(Change detection data)

╔══

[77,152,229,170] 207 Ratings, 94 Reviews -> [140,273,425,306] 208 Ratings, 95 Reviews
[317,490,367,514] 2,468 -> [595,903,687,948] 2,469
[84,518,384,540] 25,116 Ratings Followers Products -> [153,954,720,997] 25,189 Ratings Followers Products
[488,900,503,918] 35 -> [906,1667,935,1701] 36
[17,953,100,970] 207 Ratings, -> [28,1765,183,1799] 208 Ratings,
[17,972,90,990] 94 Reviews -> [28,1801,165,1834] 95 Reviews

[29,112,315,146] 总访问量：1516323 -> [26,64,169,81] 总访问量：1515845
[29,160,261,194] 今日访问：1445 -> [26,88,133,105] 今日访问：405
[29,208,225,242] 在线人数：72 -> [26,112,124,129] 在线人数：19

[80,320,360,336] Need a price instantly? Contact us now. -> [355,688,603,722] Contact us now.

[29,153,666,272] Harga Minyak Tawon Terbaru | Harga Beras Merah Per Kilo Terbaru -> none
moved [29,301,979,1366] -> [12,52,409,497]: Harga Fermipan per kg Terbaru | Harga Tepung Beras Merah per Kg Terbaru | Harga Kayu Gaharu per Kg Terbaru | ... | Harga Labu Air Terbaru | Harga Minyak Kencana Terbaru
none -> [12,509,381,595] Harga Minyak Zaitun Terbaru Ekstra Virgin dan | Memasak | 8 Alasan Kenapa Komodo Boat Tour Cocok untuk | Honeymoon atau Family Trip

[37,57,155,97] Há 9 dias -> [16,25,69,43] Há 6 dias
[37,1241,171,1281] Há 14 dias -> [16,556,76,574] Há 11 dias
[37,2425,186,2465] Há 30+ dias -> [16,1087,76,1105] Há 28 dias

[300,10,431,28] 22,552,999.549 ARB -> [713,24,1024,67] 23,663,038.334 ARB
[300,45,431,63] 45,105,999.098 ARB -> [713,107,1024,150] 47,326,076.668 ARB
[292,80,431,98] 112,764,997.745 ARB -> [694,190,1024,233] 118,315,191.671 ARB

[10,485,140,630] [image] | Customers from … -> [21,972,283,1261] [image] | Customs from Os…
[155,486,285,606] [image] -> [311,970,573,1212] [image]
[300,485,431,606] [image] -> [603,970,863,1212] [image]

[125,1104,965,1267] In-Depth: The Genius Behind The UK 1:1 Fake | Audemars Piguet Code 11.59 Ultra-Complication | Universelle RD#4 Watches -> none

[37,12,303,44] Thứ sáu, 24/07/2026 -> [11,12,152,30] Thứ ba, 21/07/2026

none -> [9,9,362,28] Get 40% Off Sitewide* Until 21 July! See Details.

╚══

Using the entries above, quote each line verbatim from the first through the line that contains "[29,160,261,194] 今日访问：1445 ->".

* _Written solution_:
[77,152,229,170] 207 Ratings, 94 Reviews -> [140,273,425,306] 208 Ratings, 95 Reviews
[317,490,367,514] 2,468 -> [595,903,687,948] 2,469
[84,518,384,540] 25,116 Ratings Followers Products -> [153,954,720,997] 25,189 Ratings Followers Products
[488,900,503,918] 35 -> [906,1667,935,1701] 36
[17,953,100,970] 207 Ratings, -> [28,1765,183,1799] 208 Ratings,
[17,972,90,990] 94 Reviews -> [28,1801,165,1834] 95 Reviews

[29,112,315,146] 总访问量：1516323 -> [26,64,169,81] 总访问量：1515845
[29,160,261,194] 今日访问：1445 -> [26,88,133,105] 今日访问：405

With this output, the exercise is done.